◆ Exercise goal:
Your answer must be the lines from the top of the listing below through the line that holds "[492,51,533,64] objekti ->", retyped exactly, with no pictures.
==== Records supplied
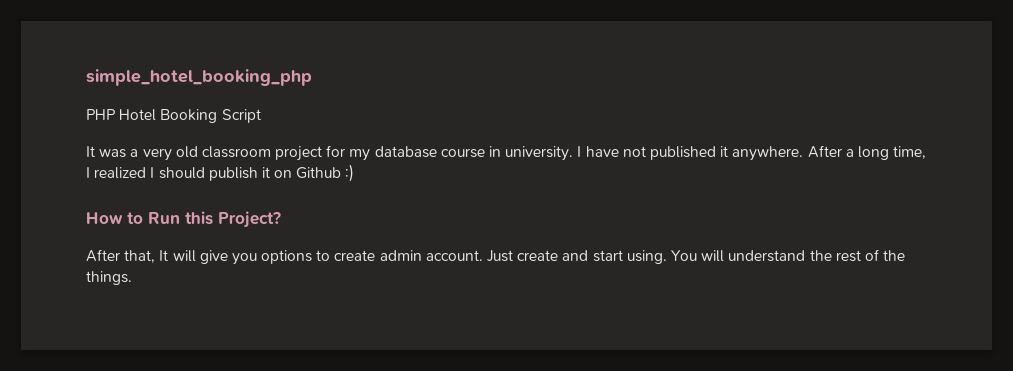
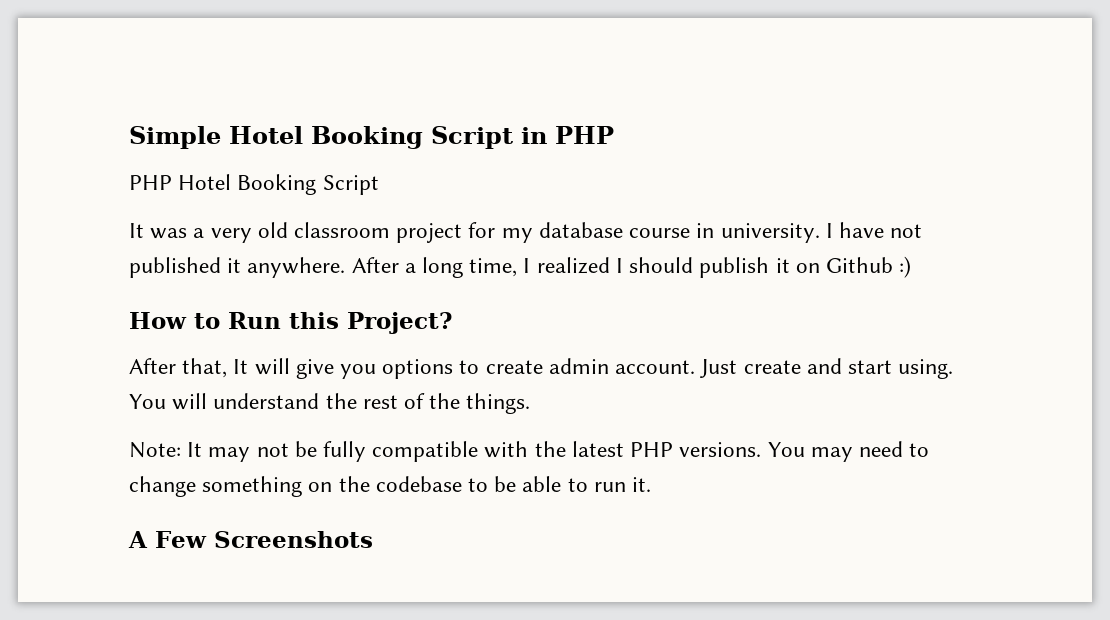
[86,69,312,86] simple_hotel_booking_php -> [129,126,614,149] Simple Hotel Booking Script in PHP
(132, 278) none -> [129,441,930,462] [129,476,652,497] [128,531,373,548] // Note: It may not be fully compatible with the latest PHP versions. You may need to change something on the codebase to be able to run it. // A Few Screenshots

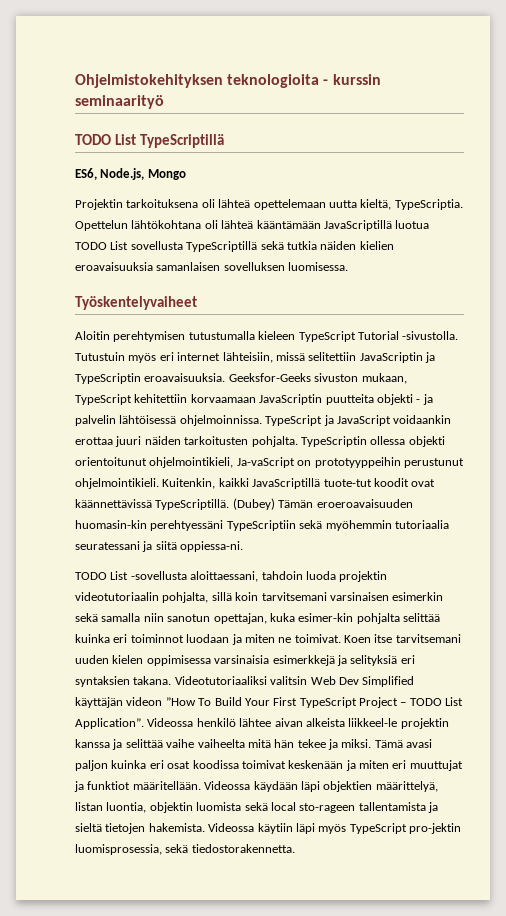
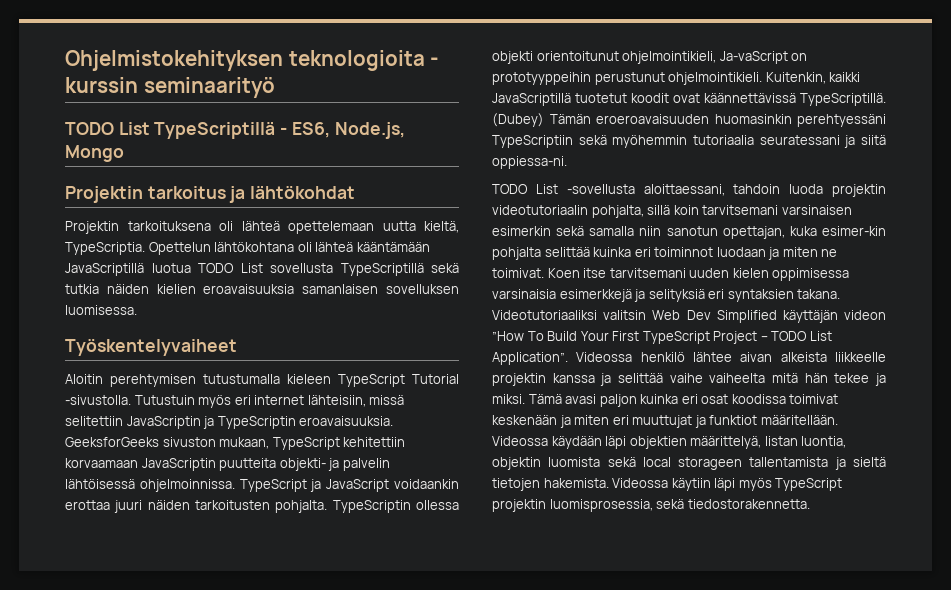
(224, 141) // -> [280,127,288,135] -
(186, 174) none -> [65,186,356,203] // Projektin tarkoitus ja lähtökohdat
[228,373,311,382] Geeksfor-Geeks -> [65,437,159,447] GeeksforGeeks
[376,394,421,405] objekti - -> [279,458,326,471] objekti-
[323,479,372,487] tuote-tut -> [575,93,627,103] tuotetut
[75,520,147,529] huomasin-kin -> [714,114,792,124] huomasinkin
[348,718,398,727] liikkeel-le -> [835,352,886,362] liikkeelle
[299,803,356,813] sto-rageen -> [678,457,743,470] storageen
[409,823,461,834] pro-jektin -> [492,499,546,512] projektin

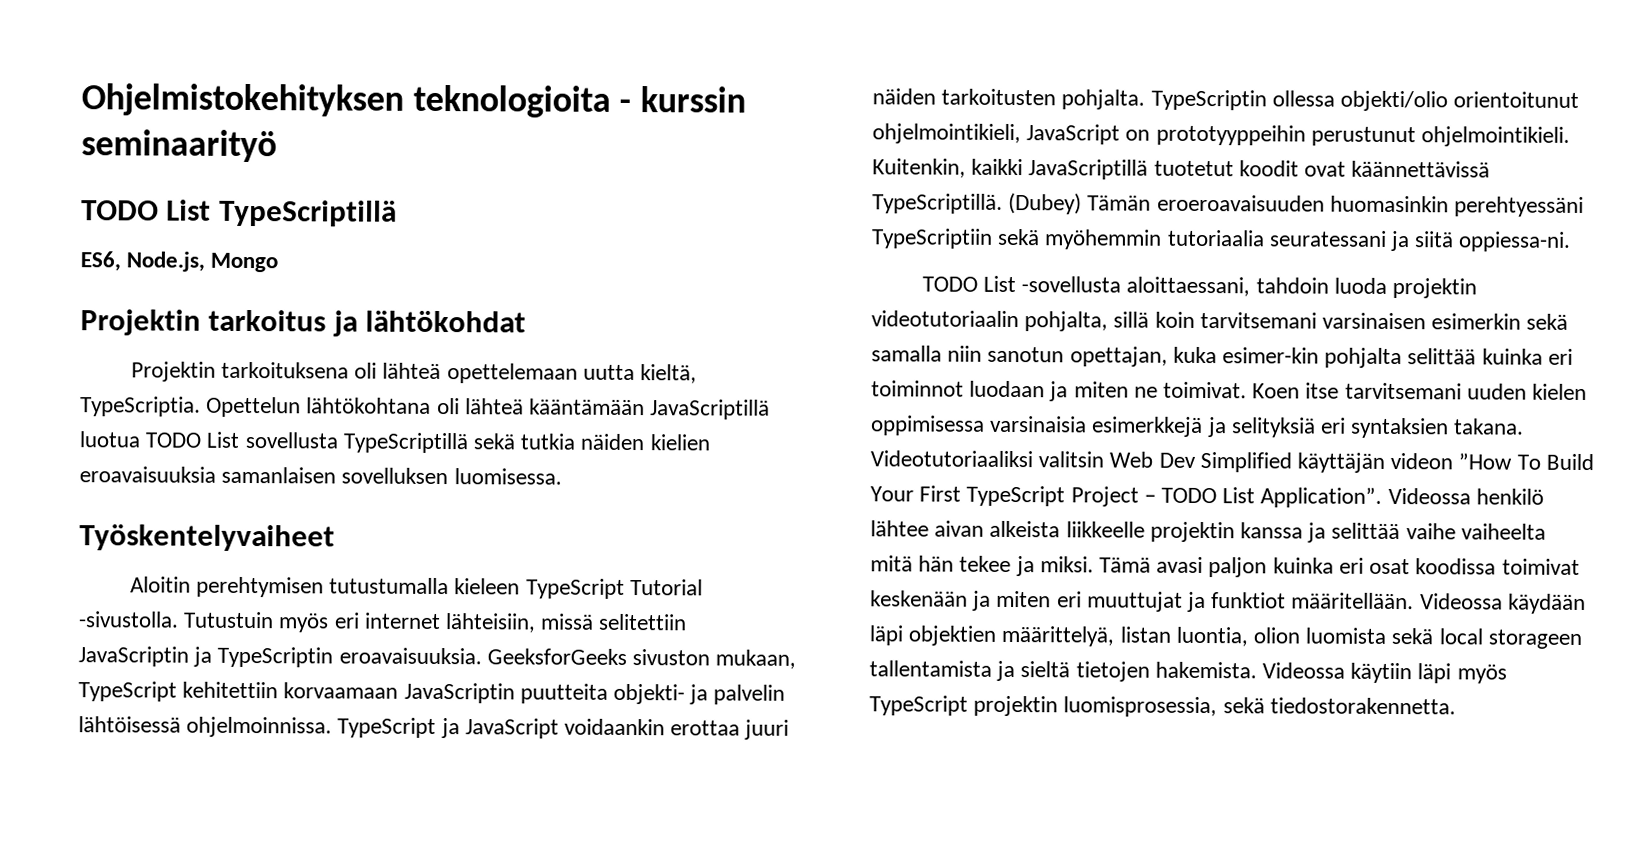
[280,127,288,135] - -> (397, 213) //
[492,51,533,64] objekti -> [1340,90,1449,112] objekti/olio
[719,51,788,64] Ja-vaScript -> [1026,124,1121,145] JavaScript
[492,457,541,470] objektin -> [1253,627,1301,644] olion

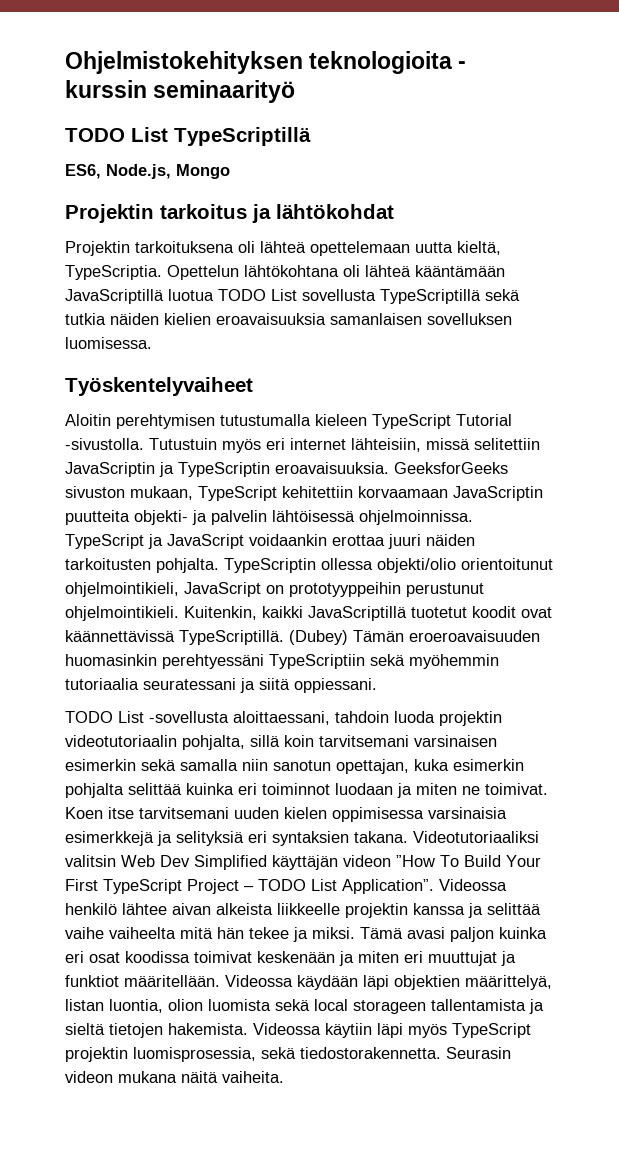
[1458,231,1572,252] oppiessa-ni. -> [294,678,377,693] oppiessani.
[1222,347,1320,364] esimer-kin -> [453,759,524,771] esimerkin
(1456, 706) none -> [446,1047,511,1059] [65,1071,284,1083] Seurasin videon mukana näitä vaiheita.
========
◆ Solution to this problem:
[86,69,312,86] simple_hotel_booking_php -> [129,126,614,149] Simple Hotel Booking Script in PHP
(132, 278) none -> [129,441,930,462] [129,476,652,497] [128,531,373,548] // Note: It may not be fully compatible with the latest PHP versions. You may need to change something on the codebase to be able to run it. // A Few Screenshots

(224, 141) // -> [280,127,288,135] -
(186, 174) none -> [65,186,356,203] // Projektin tarkoitus ja lähtökohdat
[228,373,311,382] Geeksfor-Geeks -> [65,437,159,447] GeeksforGeeks
[376,394,421,405] objekti - -> [279,458,326,471] objekti-
[323,479,372,487] tuote-tut -> [575,93,627,103] tuotetut
[75,520,147,529] huomasin-kin -> [714,114,792,124] huomasinkin
[348,718,398,727] liikkeel-le -> [835,352,886,362] liikkeelle
[299,803,356,813] sto-rageen -> [678,457,743,470] storageen
[409,823,461,834] pro-jektin -> [492,499,546,512] projektin

[280,127,288,135] - -> (397, 213) //
[492,51,533,64] objekti -> [1340,90,1449,112] objekti/olio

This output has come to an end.